← Back to context

Comment by SPBS

3 years ago

TOML sucks for list of tables simply because they intentionally crippled inline tables to only be able to occupy one line. For ideology reasons ("we don't need to add a pseudo-JSON"). Unless your table is small, it's going to look absolutely terrible being all crammed into one line.

https://github.com/toml-lang/toml/issues/516

The official way to do list of tables is (look at how much duplication there is)

  [[main_app.general_settings.logging.handlers]]
    name = "default"
    output = "stdout"
    level = "info"

  [[main_app.general_settings.logging.handlers]]
    name = "stderr"
    output = "stderr"
    level = "error"

  [[main_app.general_settings.logging.handlers]]
    name = "access"
    output = "/var/log/access.log"
    level = "info"

vs

  handlers = [
    {
      name = "default",
      output =  "stdout",
      level = "info",
    }, {
      name = "stderr",
      output =  "stderr",
      level = "error",
    }, {
      name = "access",
      output =  "/var/log/access.log",
      level = "info",
    },
  ]

I would still reach for TOML first if I only needed simple key-value configuration (never YAML), but for anything requiring list-of-tables I would seriously consider JSON with trailing commas instead.
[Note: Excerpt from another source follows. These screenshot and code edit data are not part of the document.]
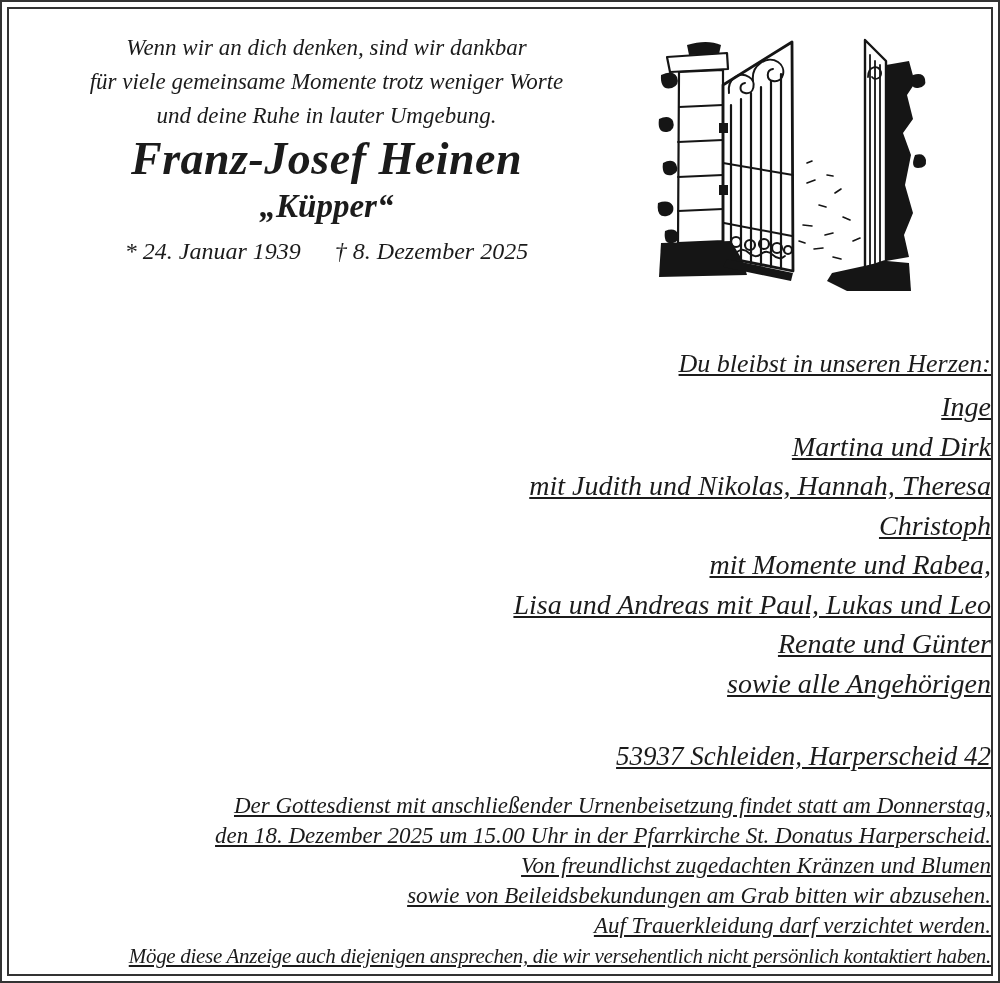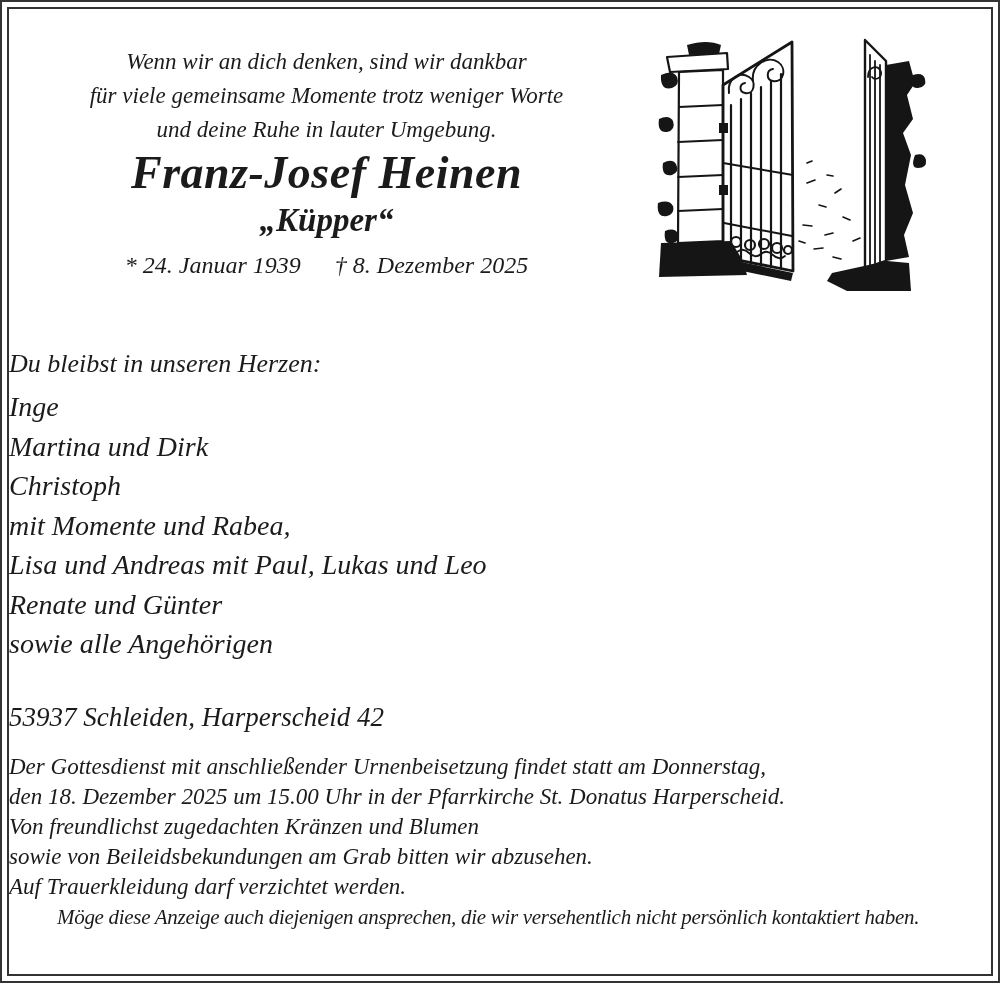"Wenn wir an dich denken," .header-left { top: 36px -> 22px }
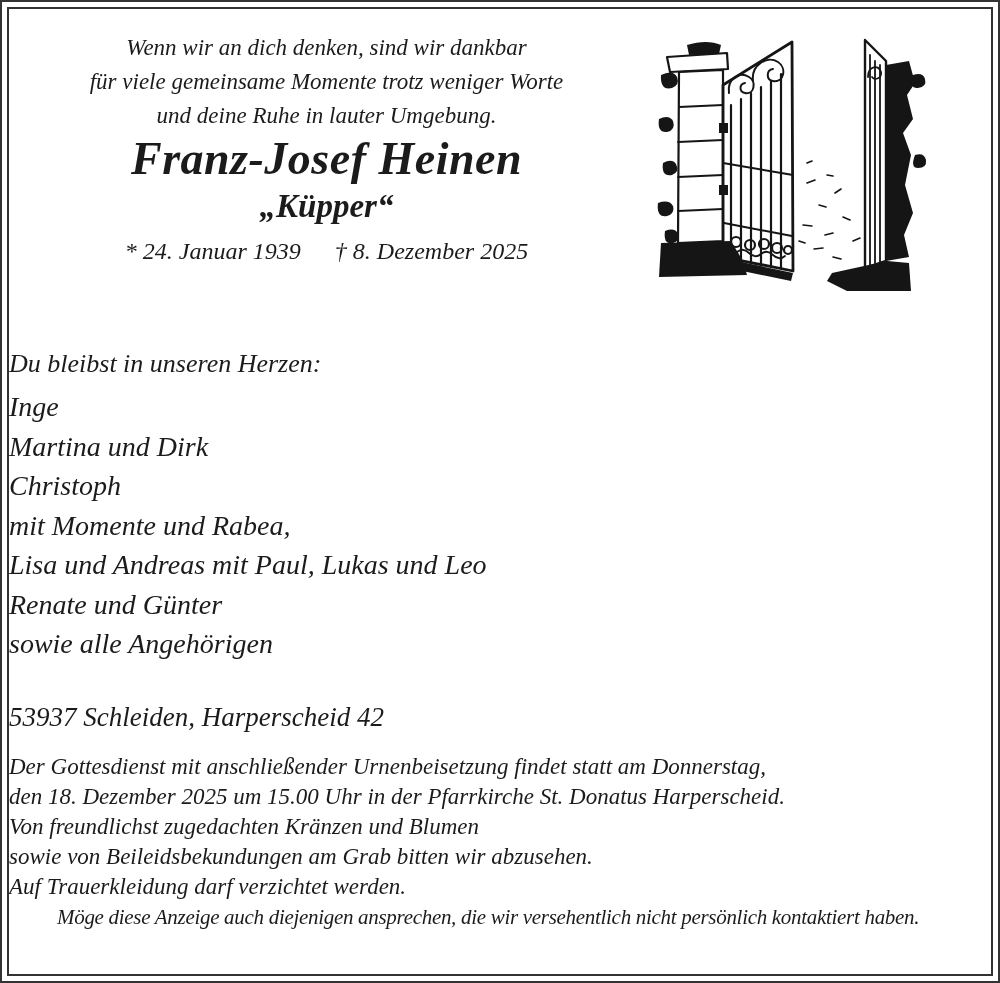"Du bleibst in unseren Herzen:" .main-col { text-align: left -> right; text-decoration: none -> underline }
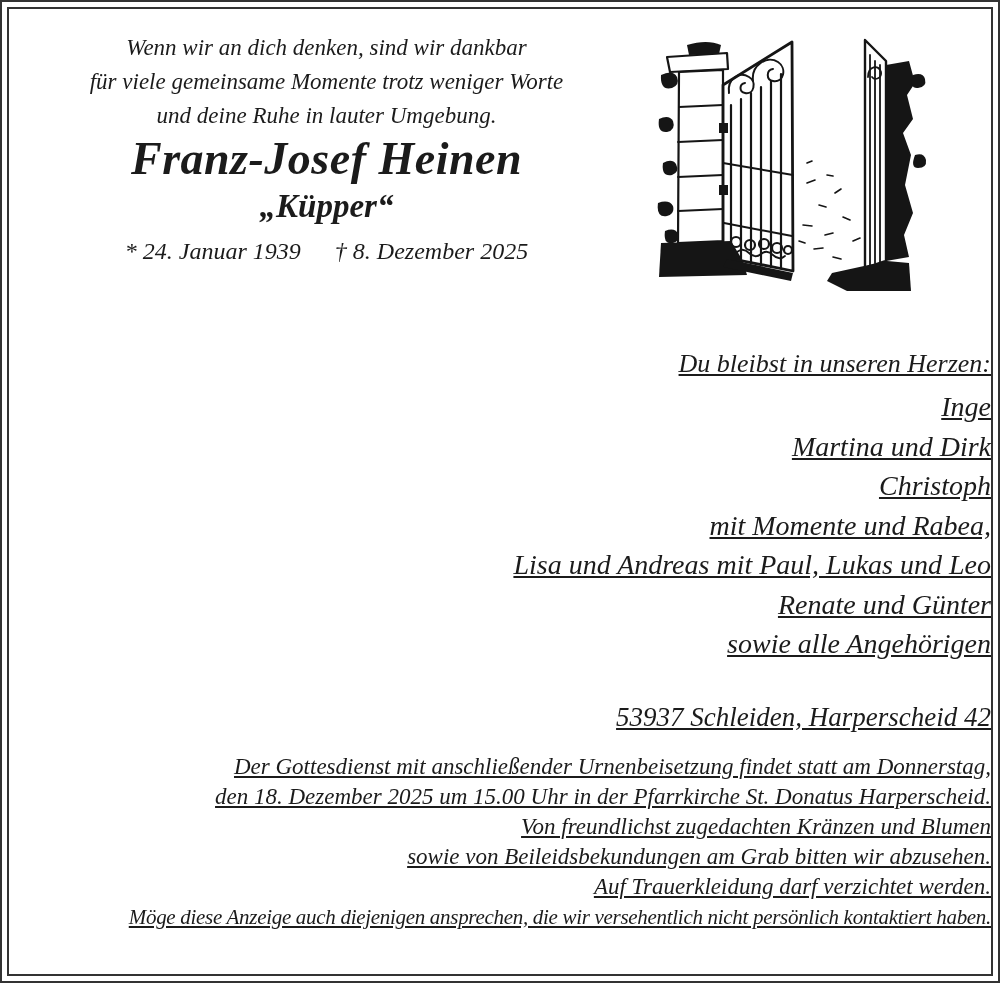"mit Judith und Nikolas, Hannah," div.mourner-line { html: none -> <div>mit Judith und Nikolas, Hannah, Theresa</div> }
I see the point and this is certainly a drawback of TOML but for me this is something of a boundary case between configuration and data.

When configuration gets so complicated that the configuration starts to resemble structured data I tend to prefer to switch to a real scripting language and generate JSON instead.
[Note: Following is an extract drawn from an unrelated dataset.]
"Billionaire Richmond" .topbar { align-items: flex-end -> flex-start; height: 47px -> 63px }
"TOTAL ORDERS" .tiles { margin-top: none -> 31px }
for this reason I couldn't see a CI platform ever seriously consider TOML

(someone may point out to me a CI platform that relies on TOML—which I welcome)

  • Rust is built on TOML. For better or worse.

    • Do you mean Cargo? Because Cargo is not a CI system. You never embed shell commands in a Cargo.toml.

      If you need to program complex logic to build a crate, you don’t write TOML. You write a build.rs file in actual Rust.